Emmanuel Macron va organiser jeudi une visioconférence avec la présidente de la Commission européenne Ursula von der Leyen et plusieurs dirigeants européens pour maintenir la « pression » et le tempo en vue de « coordonner » les dispositifs d’interdiction des réseaux sociaux aux plus jeunes.
Les chefs d’Etat ou de gouvernement de l’Italie, de l’Espagne, des Pays-Bas et de l’Irlande ont déjà confirmé leur participation, mais d’autres pourraient s’y joindre, a déclaré mardi l’Elysée en annonçant cette réunion. La commissaire européenne à la Souveraineté numérique, Henna Virkkunen, doit aussi y prendre part.
« La volonté du président (Macron) est de maintenir une certaine pression sur ce sujet » sur lequel « il faut une mobilisation de l’ensemble des acteurs », a indiqué à des journalistes un de ses conseillers.
En France, un projet de loi sur l’interdiction des réseaux sociaux aux moins de 15 ans est en cours d’adoption, mais doit encore faire l’objet de discussions parlementaires et d’un aval de Bruxelles pour entrer en vigueur à la rentrée de septembre comme le souhaite M. Macron.
« On est au milieu du gué sur un certain nombre d’initiatives qui ont été lancées », « et c’est précisément dans ces moments-là qu’il faut maintenir un niveau de pression élevé », a-t-on relevé dans l’entourage présidentiel, ajoutant que plusieurs pays avaient annoncé vouloir suivre l’exemple français et que l’objectif était d’en rallier encore davantage.
L’Elysée dit vouloir s’assurer que les services de la Commission ait « bien compris » la détermination et le « calendrier » français pour qu’ils « avancent aussi en ce sens ».
« L’objectif premier, c’est d’avancer de façon coordonnée et de pousser la Commission (…) à avancer sur la même rythmique » que les pays européens volontaires pour mettre en place une telle interdiction, a insisté la présidence.
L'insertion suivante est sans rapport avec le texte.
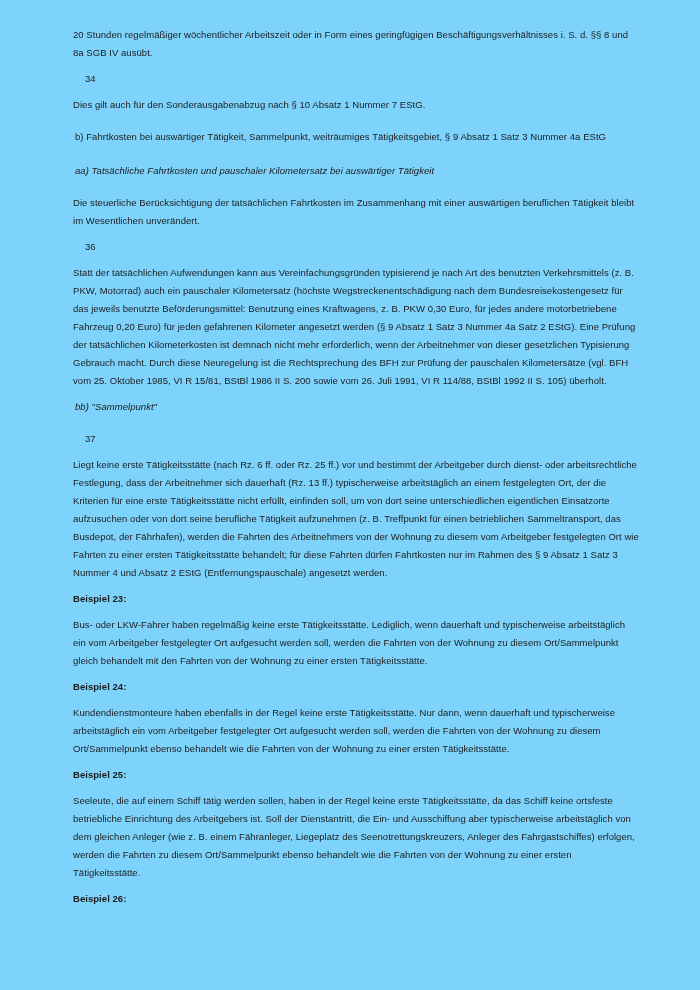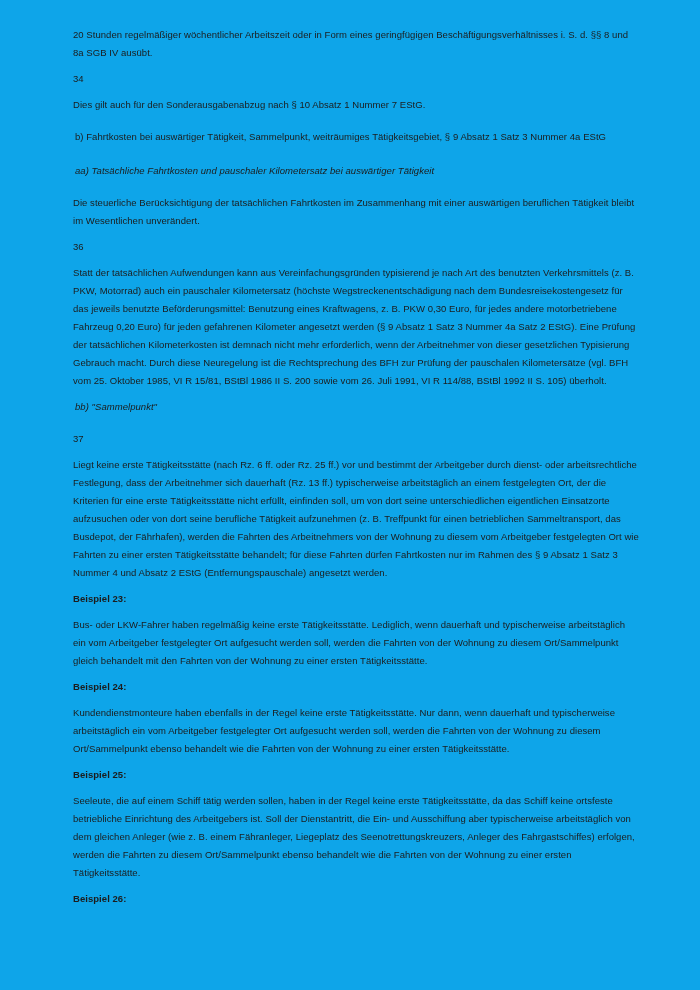--- a/index.html
+++ b/index.html
@@ -13,34 +13,34 @@
     overflow: hidden;
     font-family: "Liberation Sans", "DejaVu Sans", sans-serif;
     color: #1c1c1c;
     -webkit-font-smoothing: antialiased;
   }
   .page {
     box-sizing: border-box;
     width: 700px;
     height: 990px;
     padding: 26px 60px 16px 73px;
-    background: #0ea5e9;
+    background: #7dd3fc;
   }
   .blk {
     font-size: 9.5px;
     line-height: 18px;
     letter-spacing: 0.05px;
     margin: 0;
     white-space: normal;
   }
   .blk-body {
     margin: 0 0 8px 0;
   }
   .blk-number {
-    margin: 0 0 8px 0;
+    margin: 0 0 8px 12px;
   }
   .blk-example {
     margin: 2px 0 8px 0;
     font-weight: 700;
   }
   .blk-heading {
     margin: 6px 0 14px 2px;
     font-style: italic;
   }
   .blk-heading-italic {

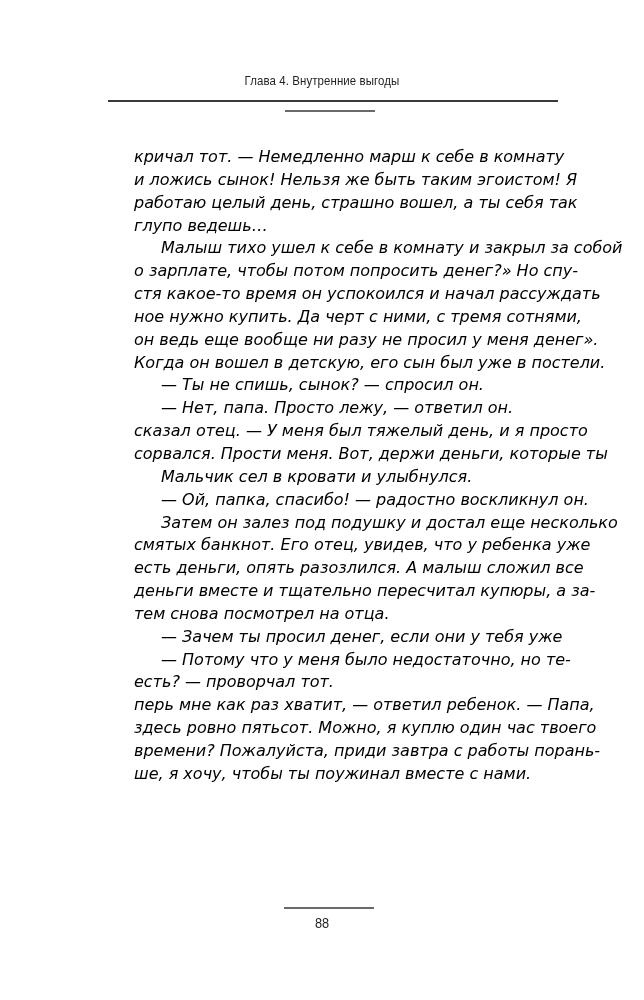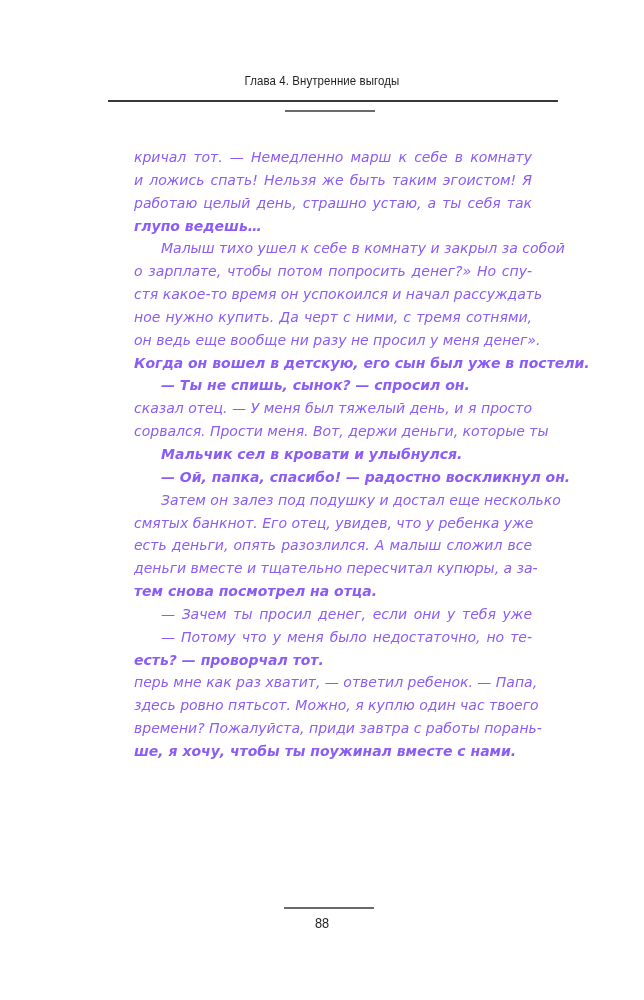--- a/index.html
+++ b/index.html
@@ -10,55 +10,56 @@
     letter-spacing: 0.1px; transform: scaleX(0.85); transform-origin: 50% 50%;
   }
   .head-rule {
     position: absolute; top: 100px; left: 108px; width: 450px; height: 1.5px; background: #3a3a3a;
   }
   .short-rule-top {
     position: absolute; top: 110px; left: 285px; width: 90px; height: 1.5px; background: #6a6a6a;
   }
   .body-text {
     position: absolute; top: 146px; left: 134px; width: 398px;
-    font-family: "DejaVu Sans", sans-serif; font-style: italic; font-size: 14px;
-    line-height: 22.85px; color: #8b5cf6;
+    font-family: "DejaVu Sans", sans-serif; font-style: italic; font-size: 16px;
+    line-height: 22.85px; color: #000000;
   }
   .line { display: block; white-space: nowrap; text-align: justify; text-align-last: justify; }
-  .line.last { text-align-last: left; font-weight: bold; }
+  .line.last { text-align-last: left; }
   .line.indent { padding-left: 27px; }
   .short-rule-bottom {
     position: absolute; top: 907px; left: 284px; width: 90px; height: 1.5px; background: #6a6a6a;
   }
   .page-number {
     position: absolute; top: 914px; left: 0; width: 644px; text-align: center;
     font-family: "Liberation Sans", sans-serif; font-size: 15px; color: #231f20;
     transform: scaleX(0.85);
   }
 </style>
 </head>
 <body>
 
 <div>
   <div class="running-head">Глава 4. Внутренние выгоды</div>
   <div class="head-rule"></div>
   <div class="short-rule-top"></div>
 
   <div class="body-text" id="body-text">
       <span class="line">кричал тот. — Немедленно марш к себе в комнату</span>
-      <span class="line">и ложись спать! Нельзя же быть таким эгоистом! Я</span>
-      <span class="line">работаю целый день, страшно устаю, а ты себя так</span>
+      <span class="line">и ложись сынок! Нельзя же быть таким эгоистом! Я</span>
+      <span class="line">работаю целый день, страшно вошел, а ты себя так</span>
       <span class="line last">глупо ведешь…</span>
       <span class="line indent">Малыш тихо ушел к себе в комнату и закрыл за собой</span>
       <span class="line">о зарплате, чтобы потом попросить денег?» Но спу-</span>
       <span class="line">стя какое-то время он успокоился и начал рассуждать</span>
       <span class="line">ное нужно купить. Да черт с ними, с тремя сотнями,</span>
       <span class="line">он ведь еще вообще ни разу не просил у меня денег».</span>
       <span class="line last">Когда он вошел в детскую, его сын был уже в постели.</span>
       <span class="line indent last">— Ты не спишь, сынок? — спросил он.</span>
+      <span class="line indent last">— Нет, папа. Просто лежу, — ответил он.</span>
       <span class="line">сказал отец. — У меня был тяжелый день, и я просто</span>
       <span class="line">сорвался. Прости меня. Вот, держи деньги, которые ты</span>
       <span class="line indent last">Мальчик сел в кровати и улыбнулся.</span>
       <span class="line indent last">— Ой, папка, спасибо! — радостно воскликнул он.</span>
       <span class="line indent">Затем он залез под подушку и достал еще несколько</span>
       <span class="line">смятых банкнот. Его отец, увидев, что у ребенка уже</span>
       <span class="line">есть деньги, опять разозлился. А малыш сложил все</span>
       <span class="line">деньги вместе и тщательно пересчитал купюры, а за-</span>
       <span class="line last">тем снова посмотрел на отца.</span>
       <span class="line indent">— Зачем ты просил денег, если они у тебя уже</span>

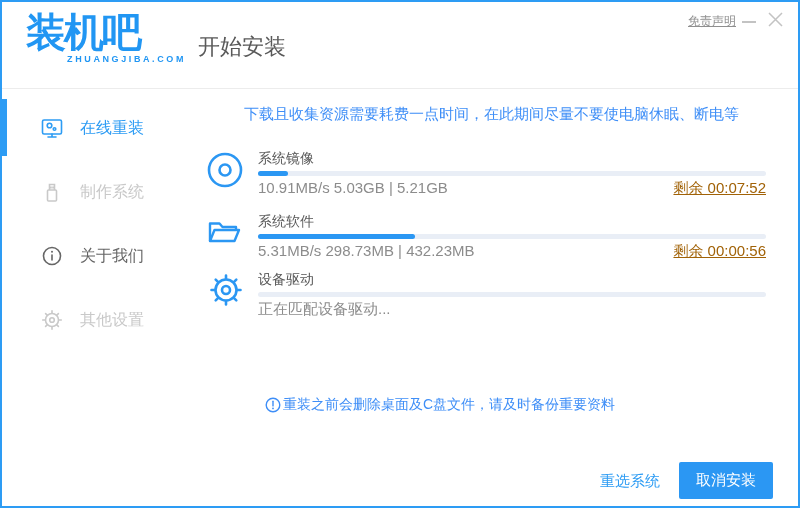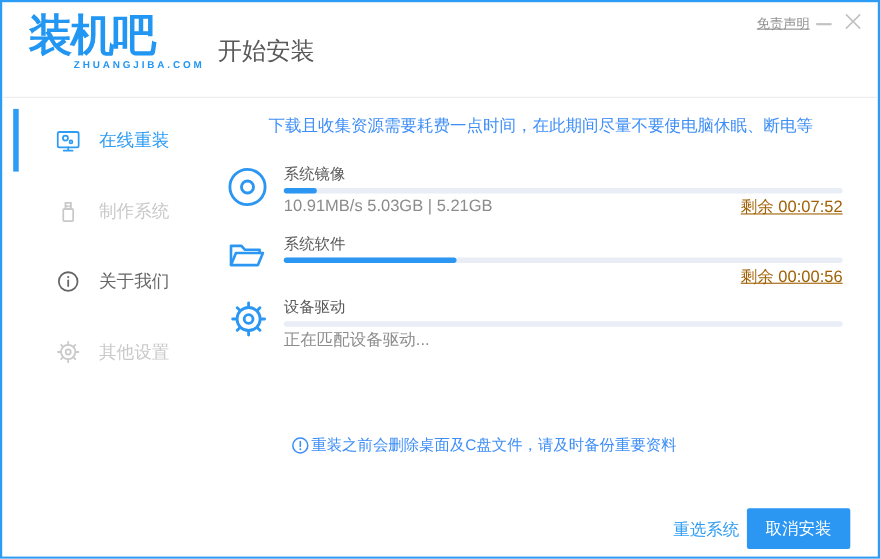--- a/index.html
+++ b/index.html
@@ -9,21 +9,21 @@
   .logo{position:absolute;left:24px;top:6px;width:160px;color:#2196f3;}
   .logo-cn{font-size:40px;font-weight:bold;letter-spacing:-2px;line-height:48px;}
   .logo-sub{font-size:9px;font-weight:bold;letter-spacing:2.6px;margin:-2px 0 0 36px;text-align:right;}
   .page-title{position:absolute;left:196px;top:30px;font-size:22px;color:#595959;}
   .disclaimer{position:absolute;right:62px;top:11px;font-size:12px;color:#8f8f8f;text-decoration:underline;cursor:pointer;}
   .win-min{position:absolute;right:42px;top:19px;width:14px;height:2px;background:#c3c3c3;cursor:pointer;}
   .win-close{position:absolute;right:14px;top:9px;width:17px;height:17px;cursor:pointer;}
   .hdr-divider{position:absolute;left:0;right:0;top:86px;height:1px;background:#ececec;}
 
   
-  .sidebar{position:absolute;left:0;top:94px;width:185px;margin-left:10px;}
+  .sidebar{position:absolute;left:0;top:94px;width:185px;}
   .side-item{position:relative;height:64px;display:flex;align-items:center;cursor:pointer;color:#c9c9c9;}
   .side-item .icon{position:absolute;left:38px;width:24px;height:24px;}
   .side-item .lbl{position:absolute;left:78px;font-size:16px;}
   .side-item.active{color:#2d9cf4;}
   .side-item.active::before{content:"";position:absolute;left:0;top:3px;width:5px;height:57px;background:#2d9cf4;}
   .side-item.about{color:#666;}
   svg{display:block;}
 
   
   .notice{position:absolute;left:185px;right:2px;top:103px;text-align:center;font-size:15px;color:#3e8ef7;}
@@ -34,21 +34,21 @@
   .task .t-fill{height:5px;background:#2b97f3;border-radius:3px;width:0;}
   .task .t-stats{position:absolute;left:71px;top:32px;font-size:15px;color:#8c8c8c;}
   .task .t-remaining{position:absolute;right:32px;top:32px;font-size:15px;color:#a16207;text-decoration:underline;}
   .task1{top:145px;} .task2{top:208px;} .task3{top:266px;}
   .task1 .t-icon{top:4px;} .task2 .t-icon{top:4px;} .task3 .t-icon{top:2px;}
 
   .warn{position:absolute;left:263px;top:394px;display:flex;align-items:center;gap:2px;color:#3e8ef7;}
   .warn .txt{font-size:14px;}
 
   
-  .reselect-btn{position:absolute;right:120px;top:469px;font-size:15px;color:#2d9cf4;cursor:pointer;background:none;border:none;font-family:inherit;}
+  .reselect-btn{position:absolute;right:132px;top:469px;font-size:15px;color:#2d9cf4;cursor:pointer;background:none;border:none;font-family:inherit;}
   .cancel-btn{position:absolute;right:25px;top:460px;width:94px;height:37px;background:#2b97f3;color:#fff;font-size:15px;border:none;border-radius:2px;cursor:pointer;font-family:inherit;}
 </style>
 </head>
 <body>
 
 <div class="app">
 
   <div class="logo">
     <div class="logo-cn">装机吧</div>
     <div class="logo-sub">ZHUANGJIBA.COM</div>
@@ -127,20 +127,21 @@
     <span class="t-icon">
       <svg width="36" height="36" viewBox="0 0 36 36" fill="none" stroke="#2b97f3" stroke-width="2.4" stroke-linejoin="round">
         <path d="M4 27V9.5h9.5l3 3.5H30v3.5"></path>
         <path d="M4 27l4.5-11H33L28.5 27z"></path>
       </svg>
     </span>
     <div class="t-name">系统软件</div>
     <div class="t-bar">
       <div class="t-fill" style="width: 31%;"></div>
     </div>
+    <div class="t-stats">5.31MB/s 298.73MB | 432.23MB</div>
     <div class="t-remaining">剩余 00:00:56</div>
   </div>
 
   <div class="task task3">
     <span class="t-icon">
       <svg width="40" height="40" viewBox="0 0 40 40" fill="none" stroke="#2b97f3" stroke-width="2.6" stroke-linecap="round">
         <circle cx="20" cy="20" r="10.5"></circle>
           <circle cx="20" cy="20" r="4"></circle>
         <path d="M31 20h3.5M27.8 27.8l2.5 2.5M20 31v3.5M12.2 27.8l-2.5 2.5M9 20H5.5M12.2 12.2L9.7 9.7M20 9V5.5M27.8 12.2l2.5-2.5"></path>
       </svg>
Pour cela, Bruxelles doit « harmoniser » les outils de vérification d’âge, voire « avancer sur une réglementation européenne sur un seuil d’âge commun » pour simplifier la mesure, alors que pour l’instant les interdictions prévues varient de 14 à 16 ans.
Le sujet a déjà été à l’ordre du jour lundi à l’Elysée d’une réunion d’Emmanuel Macron avec des experts et acteurs de la tech, en l’absence toutefois des représentants des grandes plateformes concernées par la future interdiction.
Ils ont aussi évoqué les réflexions en cours pour « renforcer l’effectivité » du Digital Services Act (DSA), la régulation européenne du numérique, selon la présidence.